Modification records

[Start of Attachment]

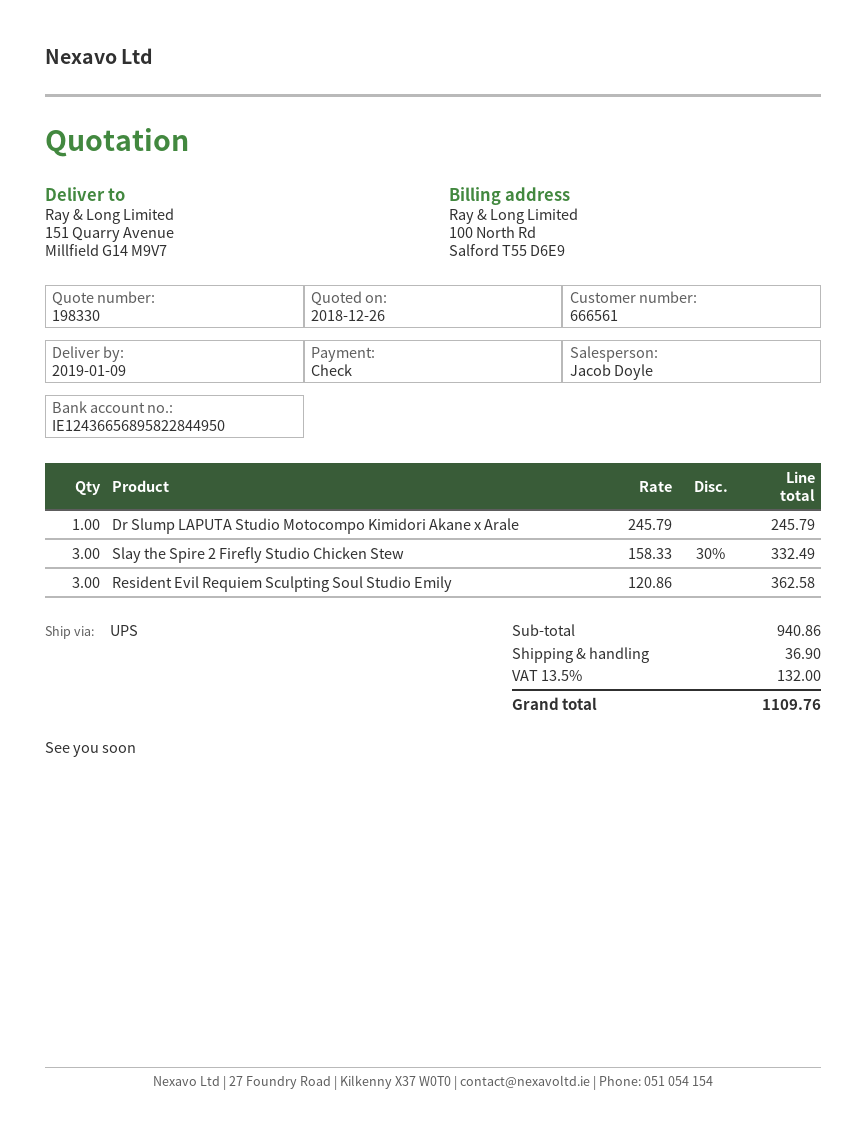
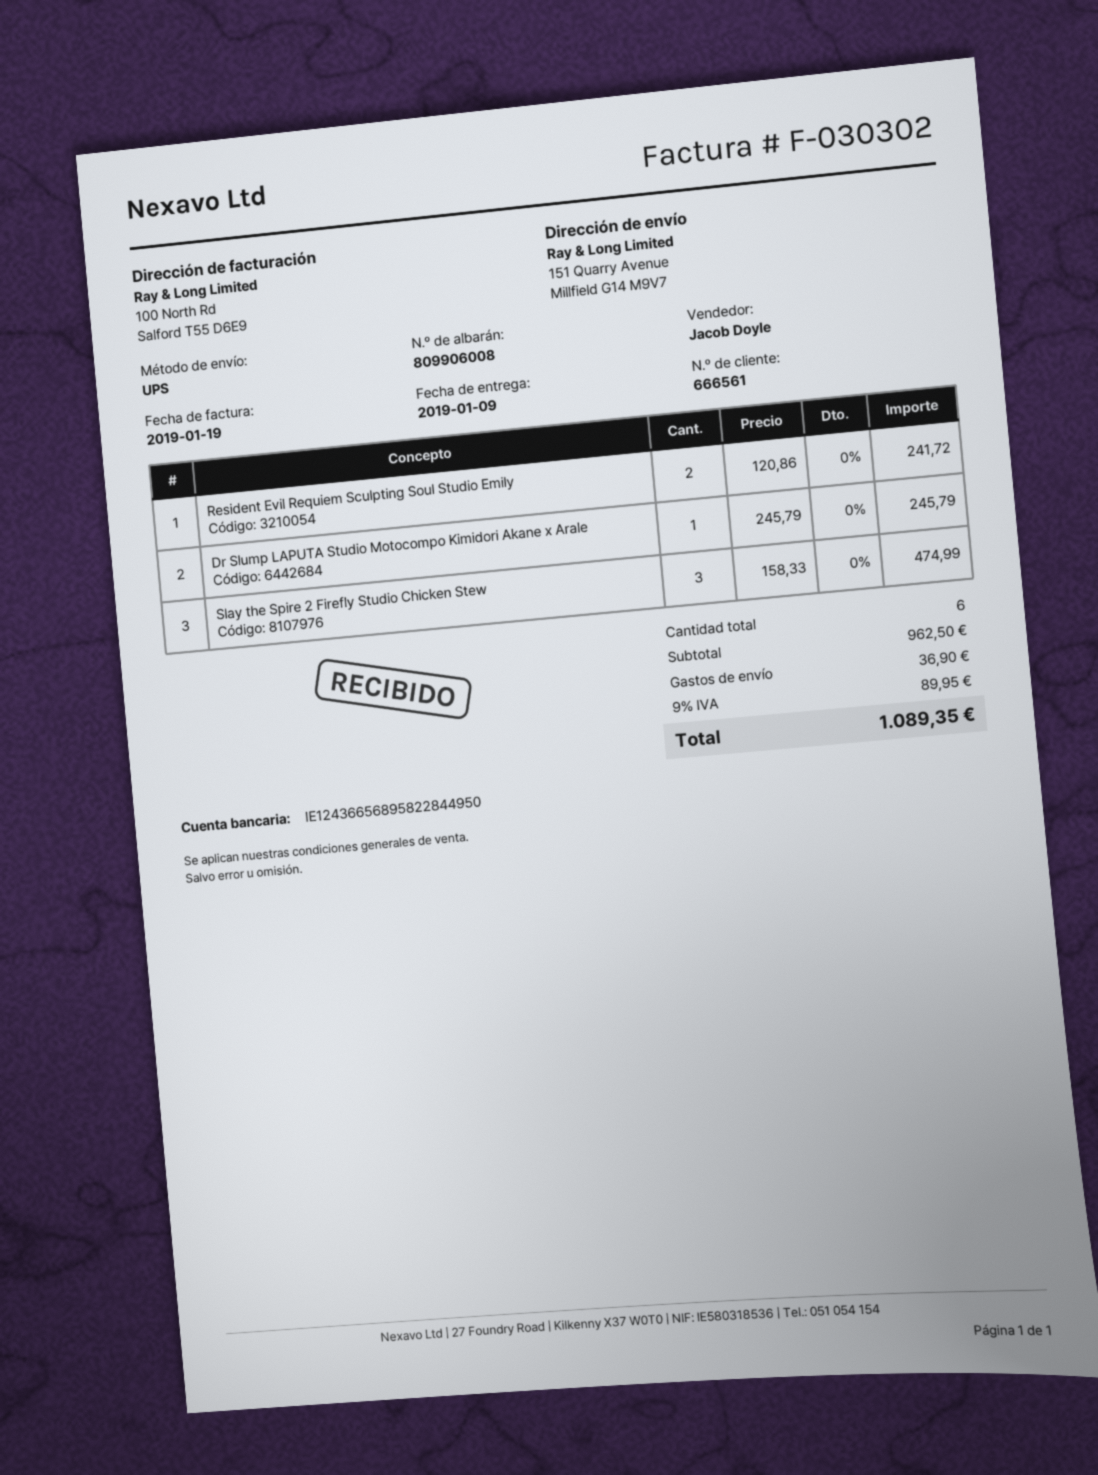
Slay the Spire 2 Firefly Studio Chicken Stew: 3 x 158.33 - 30% = 332.49 -> 3 x 158.33 = 474.99
Resident Evil Requiem Sculpting Soul Studio Emily: 3 x 120.86 = 362.58 -> 2 x 120.86 = 241.72
subtotal: 940.86 -> 962.50
tax: 13.5% = 132.00 -> 9% = 89.95
total: 1109.76 -> 1089.35

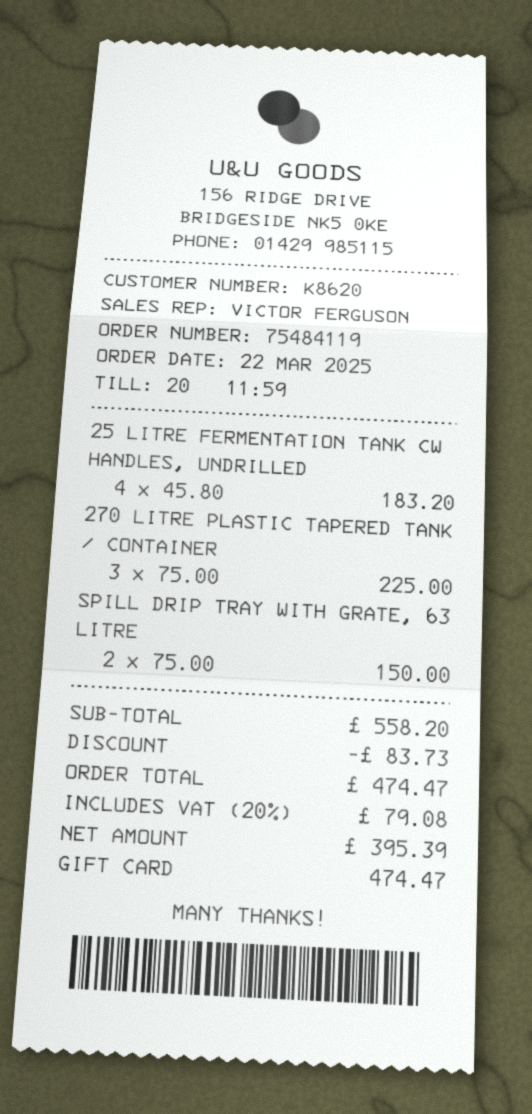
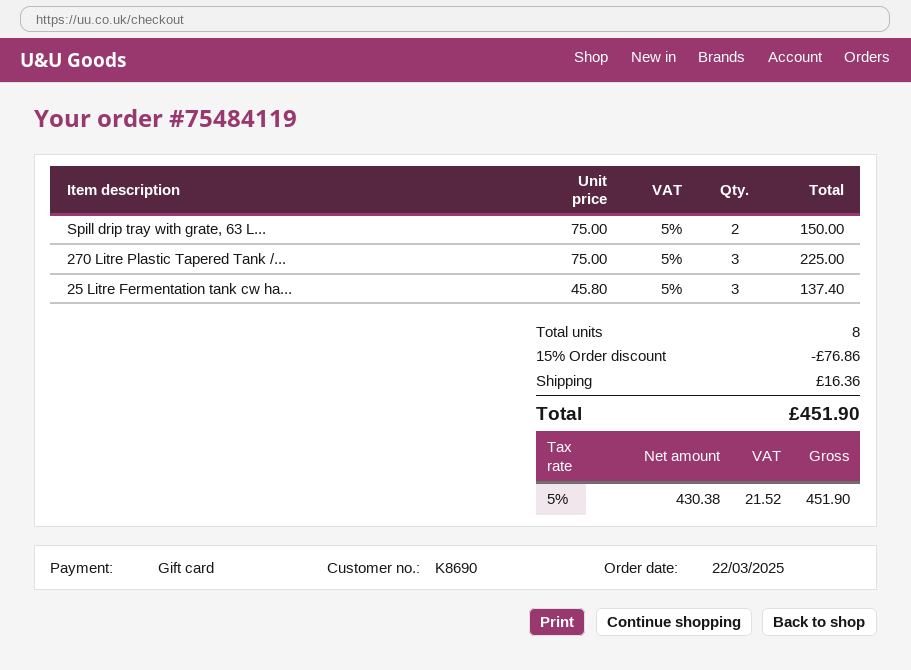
customer number: K8620 -> K8690
25 LITRE FERMENTATION TANK CW HANDLES, UNDRILLED: 4 x 45.80 = 183.20 -> 3 x 45.80 = 137.40
discount: 83.73 -> 76.86
shipping: none -> 16.36
net: 395.39 -> 430.38
tax: 20% = 79.08 -> 5% = 21.52
total: 474.47 -> 451.90

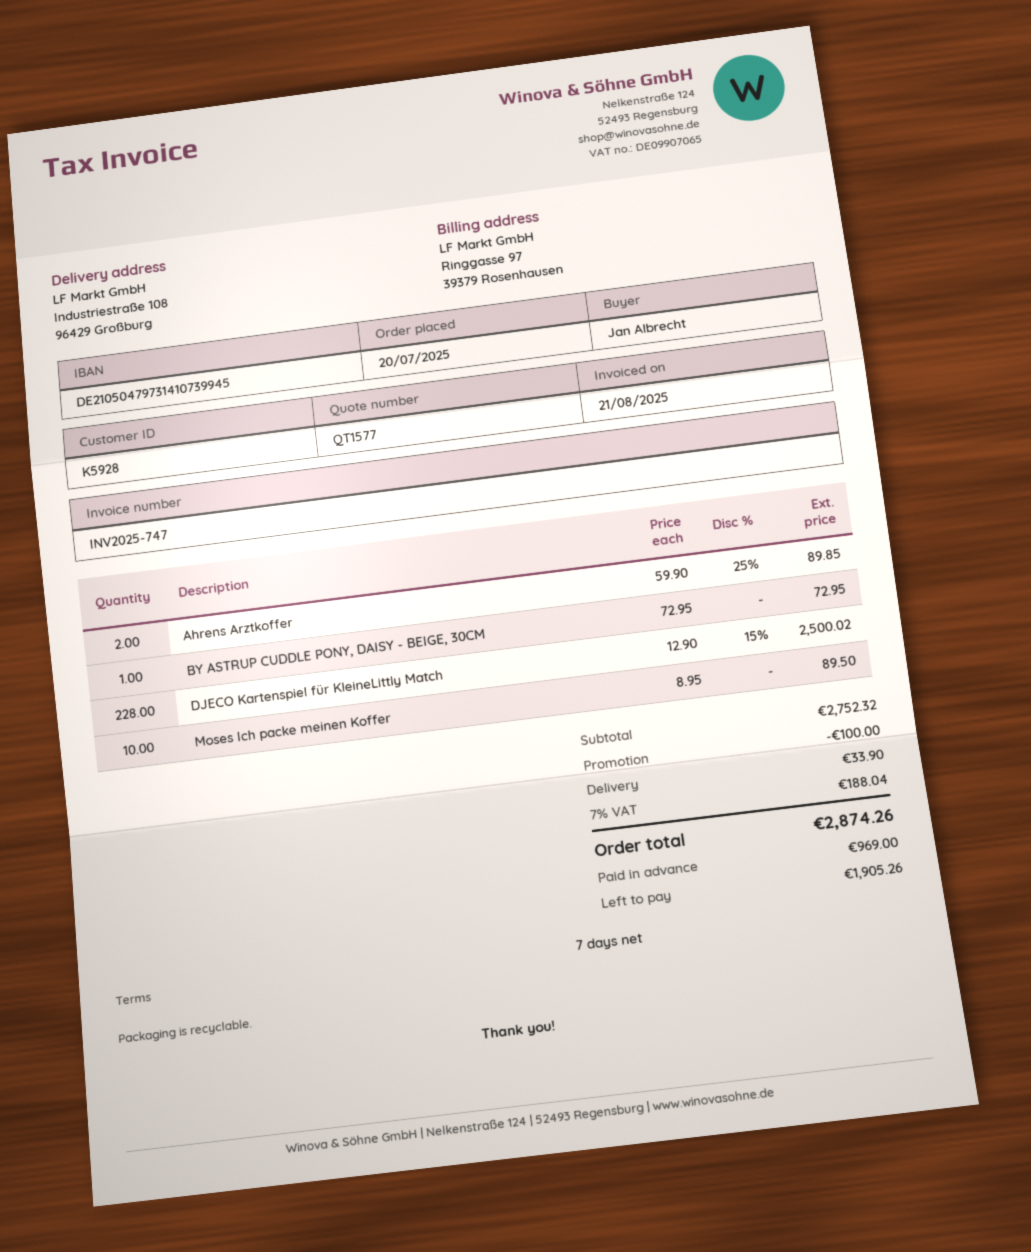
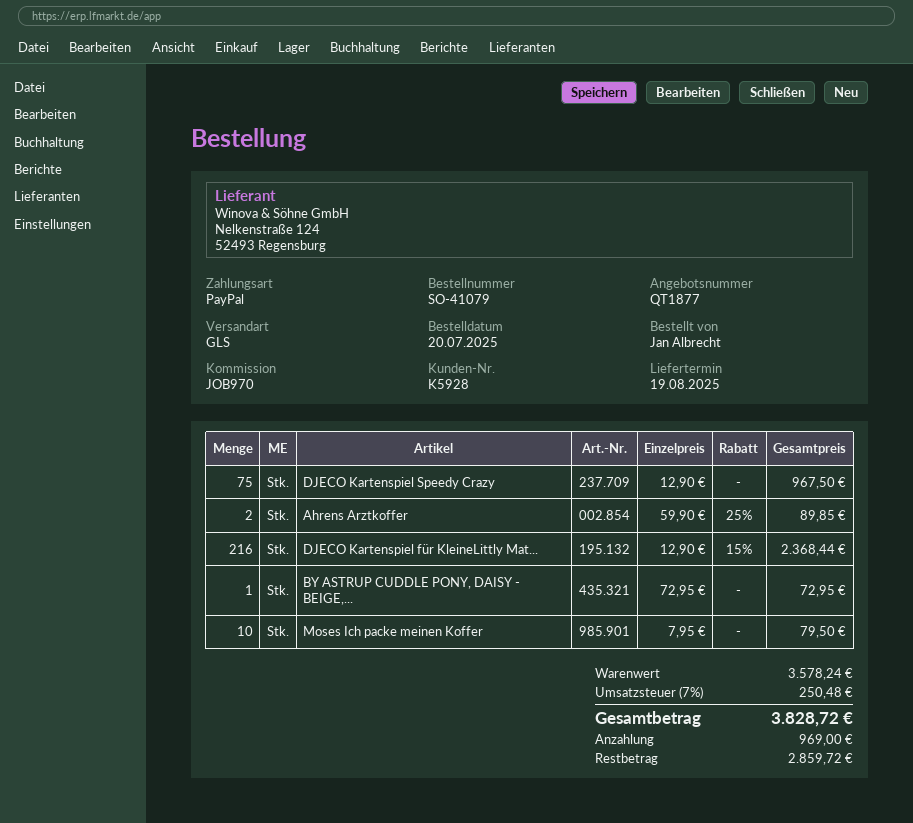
quote number: QT1577 -> QT1877
DJECO Kartenspiel für KleineLittly Match: 228 x 12.90 - 15% = 2500.02 -> 216 x 12.90 - 15% = 2368.44
Moses Ich packe meinen Koffer: 10 x 8.95 = 89.50 -> 10 x 7.95 = 79.50
DJECO Kartenspiel Speedy Crazy: none -> 75 x 12.90 = 967.50
subtotal: 2752.32 -> 3578.24
discount: 100.00 -> none
shipping: 33.90 -> none
tax: 7% = 188.04 -> 7% = 250.48
total: 2874.26 -> 3828.72
balance: 1905.26 -> 2859.72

[End of Attachment]

**Assigned task**
Exclude every picture, then return precisely the lines that run from the line containing "tax: 20% = 79.08 -> 5% = 21.52" through the end of the entries above.

**Output of the exercise**
tax: 20% = 79.08 -> 5% = 21.52
total: 474.47 -> 451.90

quote number: QT1577 -> QT1877
DJECO Kartenspiel für KleineLittly Match: 228 x 12.90 - 15% = 2500.02 -> 216 x 12.90 - 15% = 2368.44
Moses Ich packe meinen Koffer: 10 x 8.95 = 89.50 -> 10 x 7.95 = 79.50
DJECO Kartenspiel Speedy Crazy: none -> 75 x 12.90 = 967.50
subtotal: 2752.32 -> 3578.24
discount: 100.00 -> none
shipping: 33.90 -> none
tax: 7% = 188.04 -> 7% = 250.48
total: 2874.26 -> 3828.72
balance: 1905.26 -> 2859.72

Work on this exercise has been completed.